REQUIRED WORK
Copy, word for word, the line containing "html: <div> <span>" and each line that follows it in the entries below; pictures do not belong in the copy.

PROVIDED ENTRIES
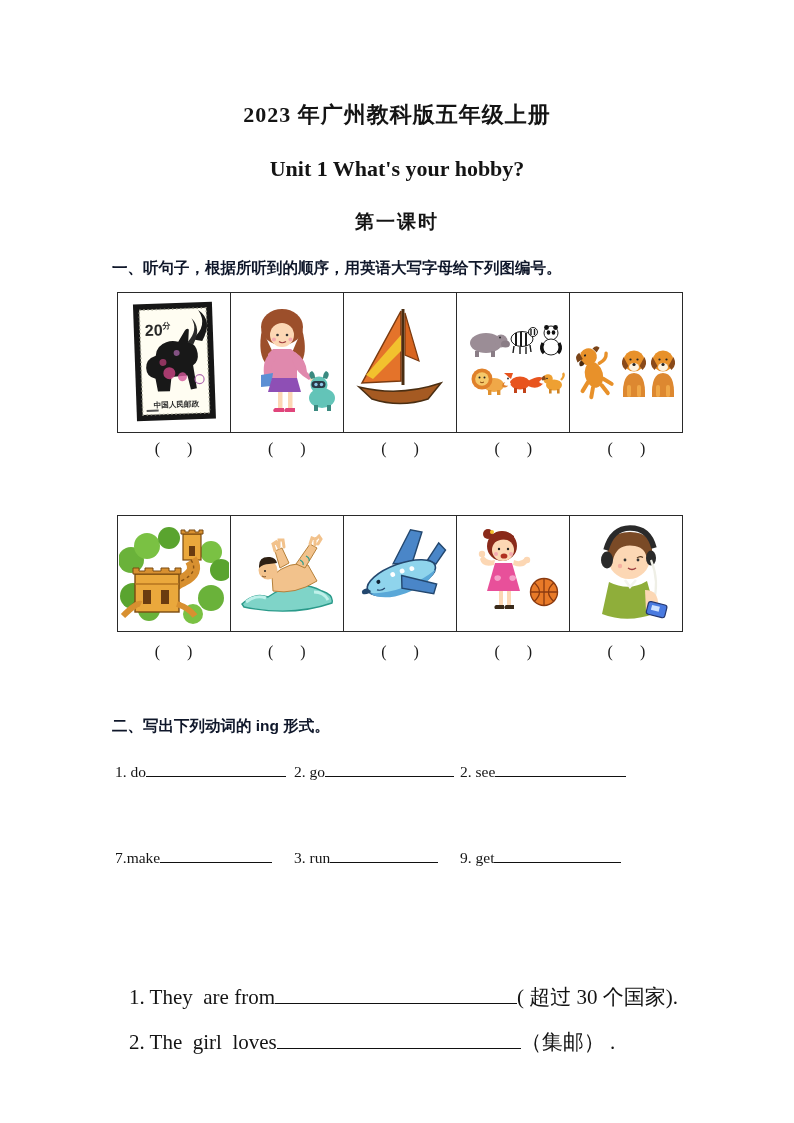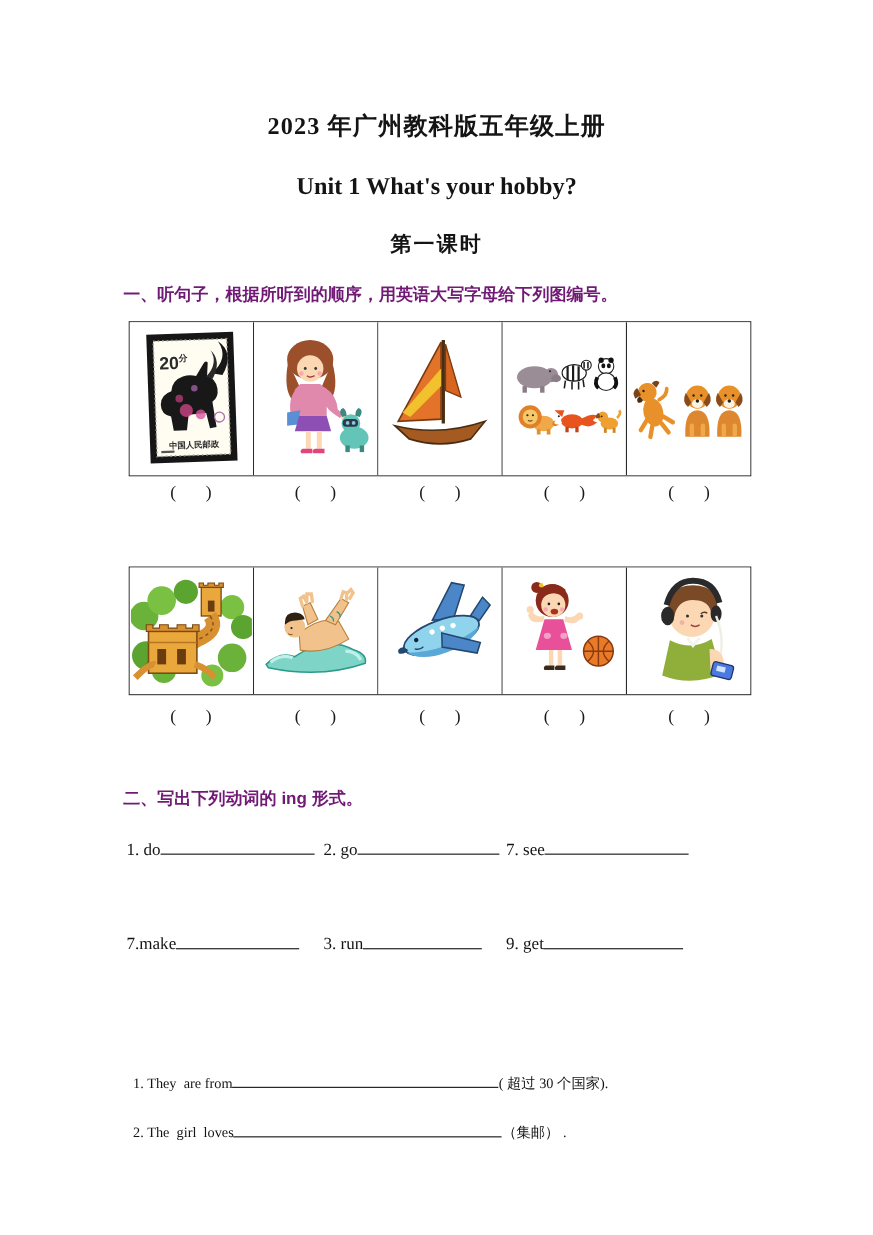"一、听句子，根据所听到的顺序，用英语大写字母给下列图编号。" .sec-heading { color: #701a75 -> #0f172a }
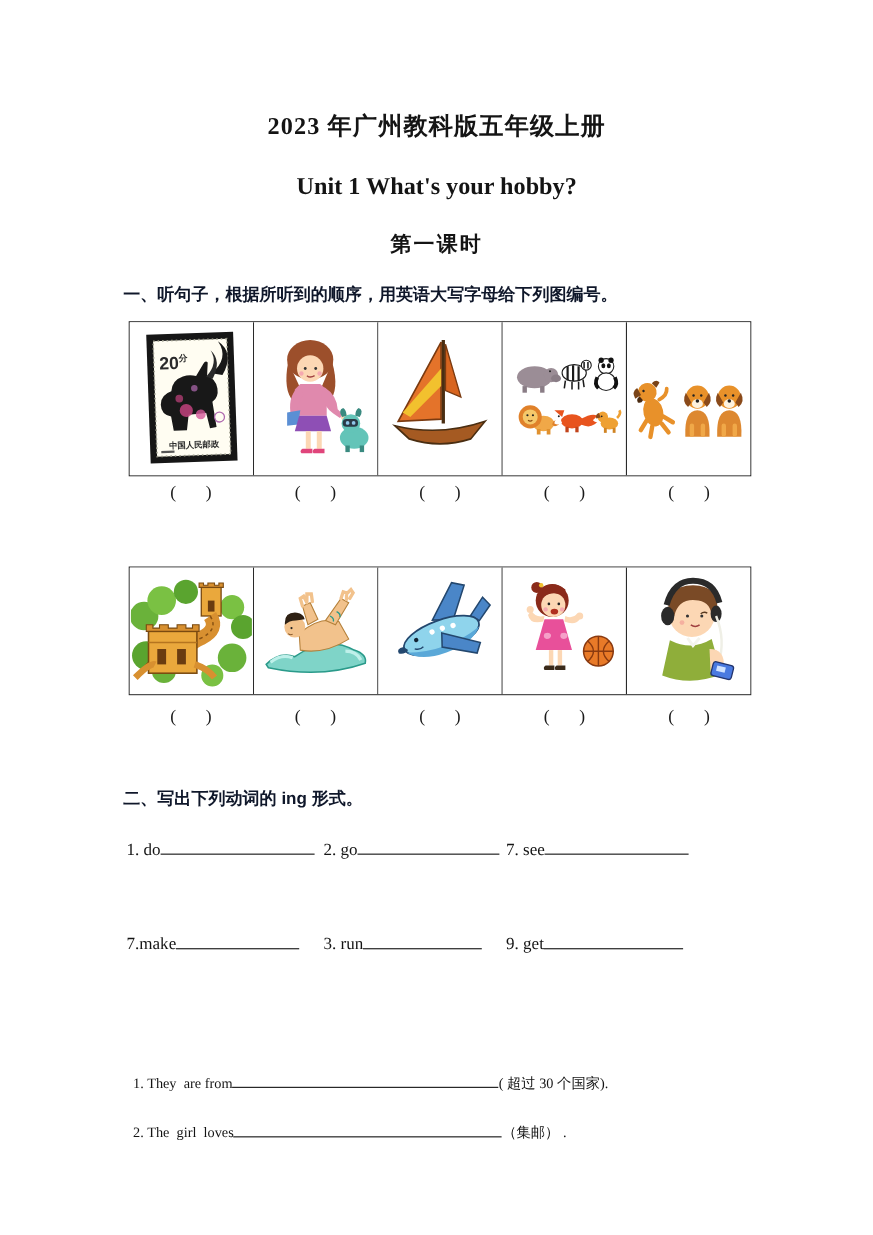"7. see" span { text: 7 -> 2 }
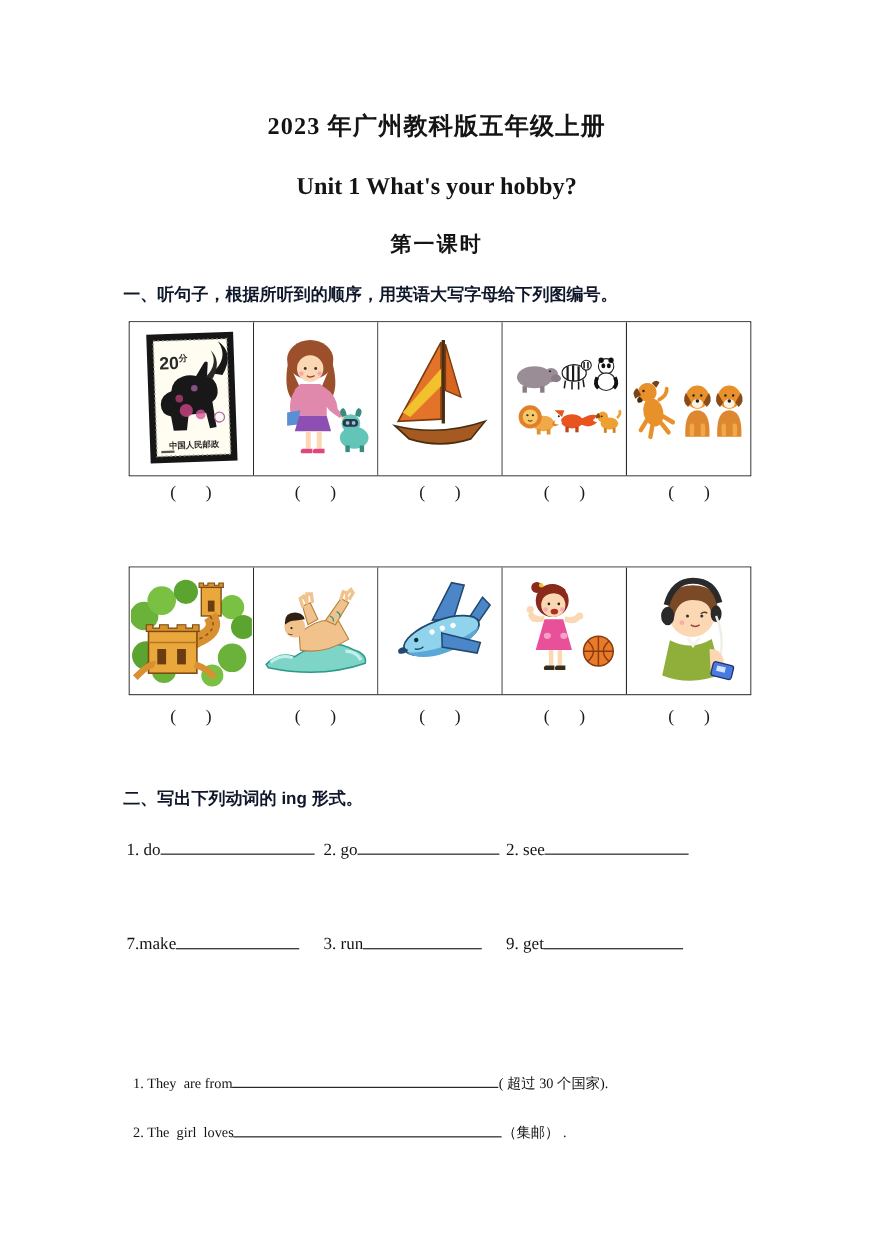"1. They are from (" .sentence { font-size: 13px -> 21px }
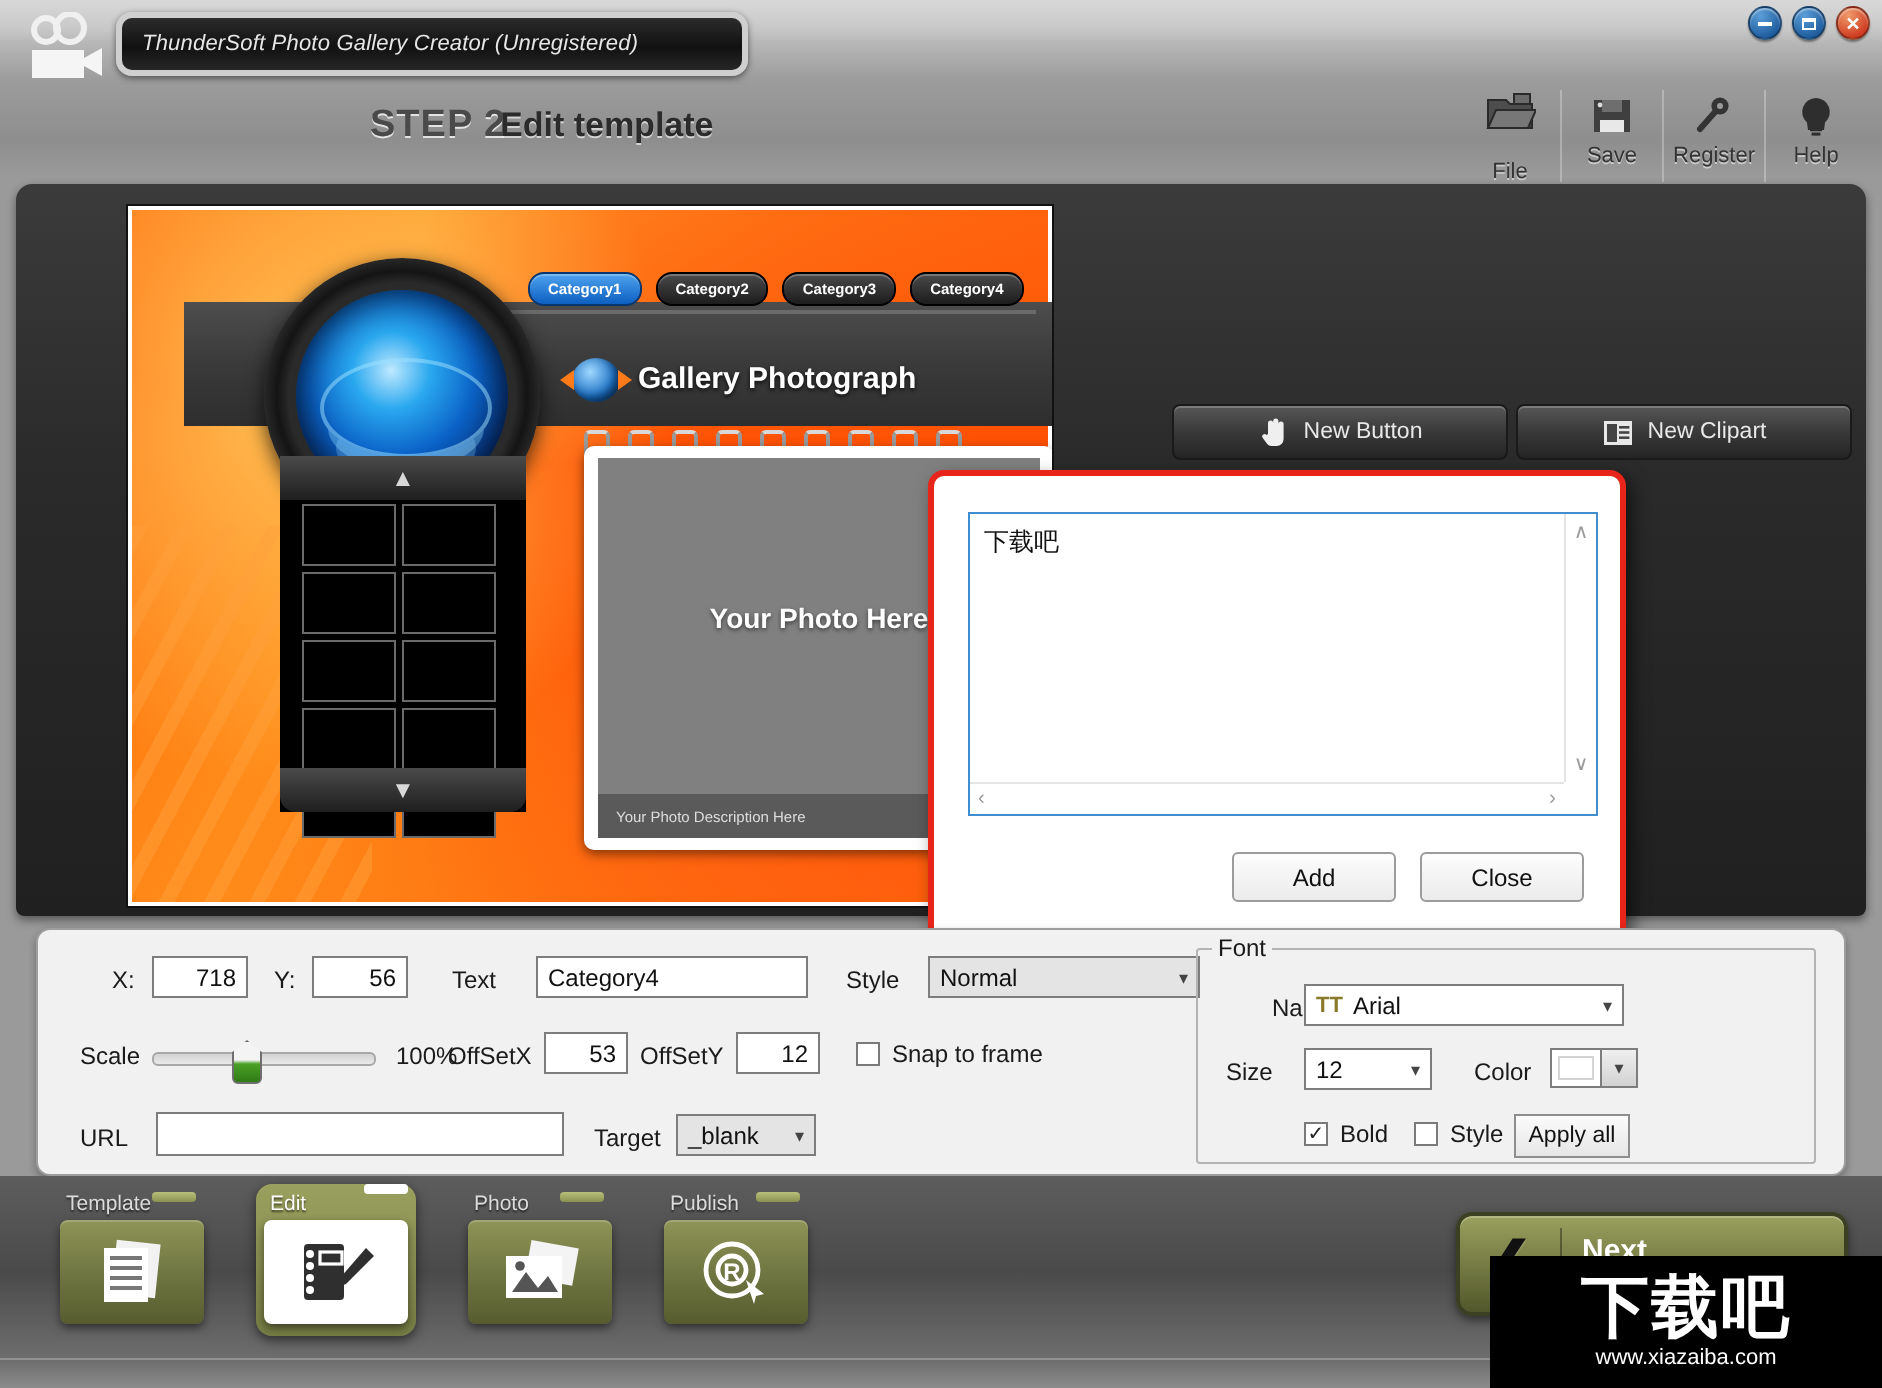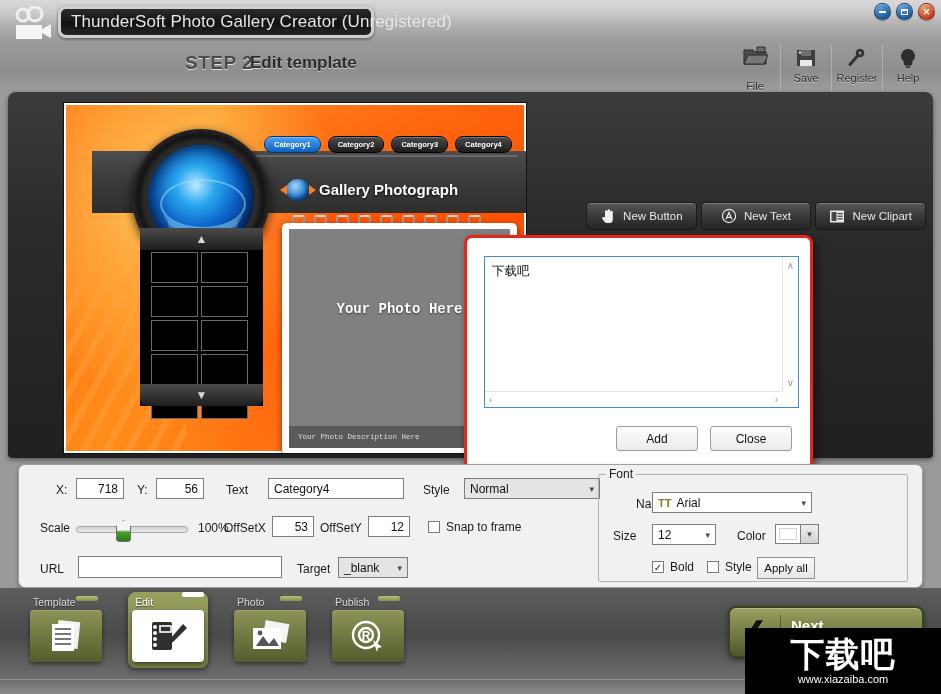"ThunderSoft Photo Gallery Creator" .title-pill span { font-size: 17px -> 11px; font-style: none -> italic }
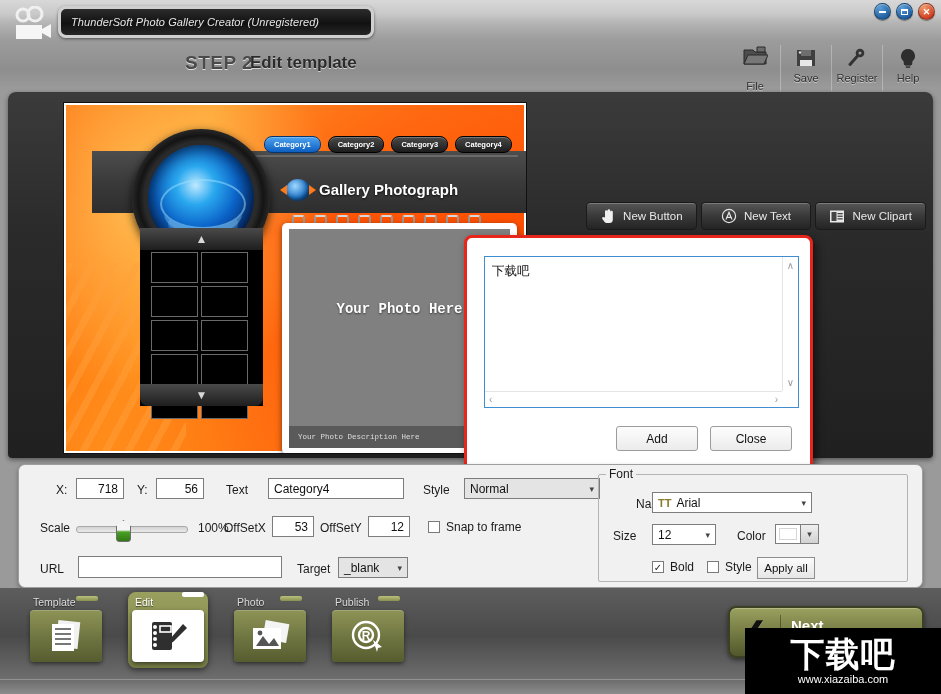"New Text" div.newbtn { html: <div> <span> <svg> <circle></circle> <path></path> </svg> </span> <span>New Text</span> </div> -> none }
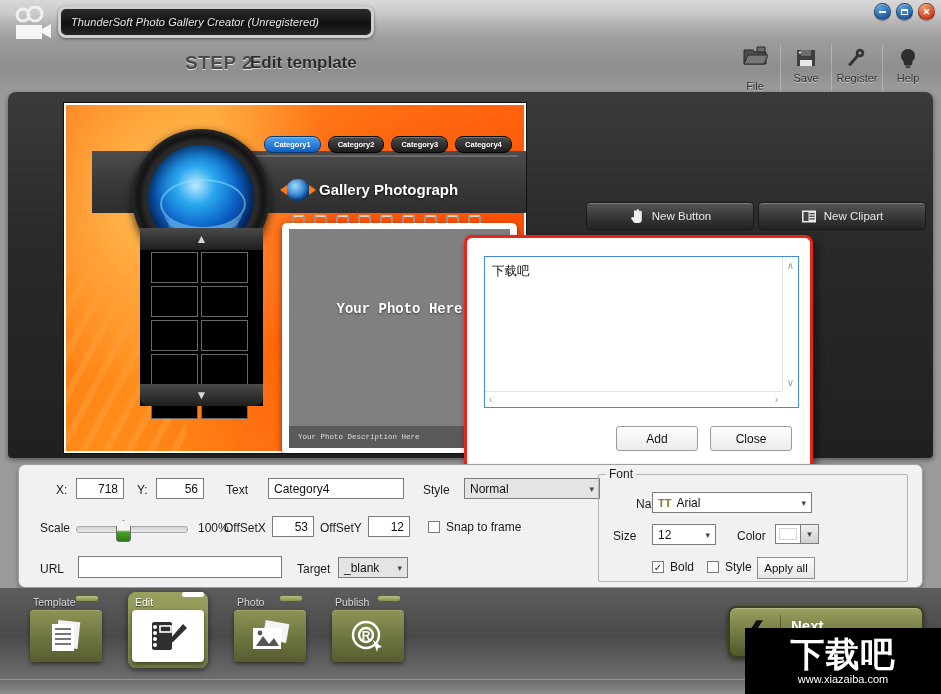"Your Photo Here" .photoframe { font-family: Liberation Mono, monospace -> none; height: 231px -> 202px; left: 218px -> 228px }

RESPONSE FOR THIS EXERCISE
"New Text" div.newbtn { html: <div> <span> <svg> <circle></circle> <path></path> </svg> </span> <span>New Text</span> </div> -> none }
"Your Photo Here" .photoframe { font-family: Liberation Mono, monospace -> none; height: 231px -> 202px; left: 218px -> 228px }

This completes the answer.